Assigned task → Please copy the entries below word for word.

Exercise data →
■ ■ ■ ■
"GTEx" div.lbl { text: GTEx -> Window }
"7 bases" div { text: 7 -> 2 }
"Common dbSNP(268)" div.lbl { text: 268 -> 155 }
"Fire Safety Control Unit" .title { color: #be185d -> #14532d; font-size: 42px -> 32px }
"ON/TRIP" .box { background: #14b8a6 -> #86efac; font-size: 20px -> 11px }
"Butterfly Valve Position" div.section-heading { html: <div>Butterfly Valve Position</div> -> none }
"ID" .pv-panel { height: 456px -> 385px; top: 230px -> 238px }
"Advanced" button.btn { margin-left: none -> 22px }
■ ■ ■ ■
Task response →
"GTEx" div.lbl { text: GTEx -> Window }
"7 bases" div { text: 7 -> 2 }
"Common dbSNP(268)" div.lbl { text: 268 -> 155 }
"Fire Safety Control Unit" .title { color: #be185d -> #14532d; font-size: 42px -> 32px }
"ON/TRIP" .box { background: #14b8a6 -> #86efac; font-size: 20px -> 11px }
"Butterfly Valve Position" div.section-heading { html: <div>Butterfly Valve Position</div> -> none }
"ID" .pv-panel { height: 456px -> 385px; top: 230px -> 238px }
"Advanced" button.btn { margin-left: none -> 22px }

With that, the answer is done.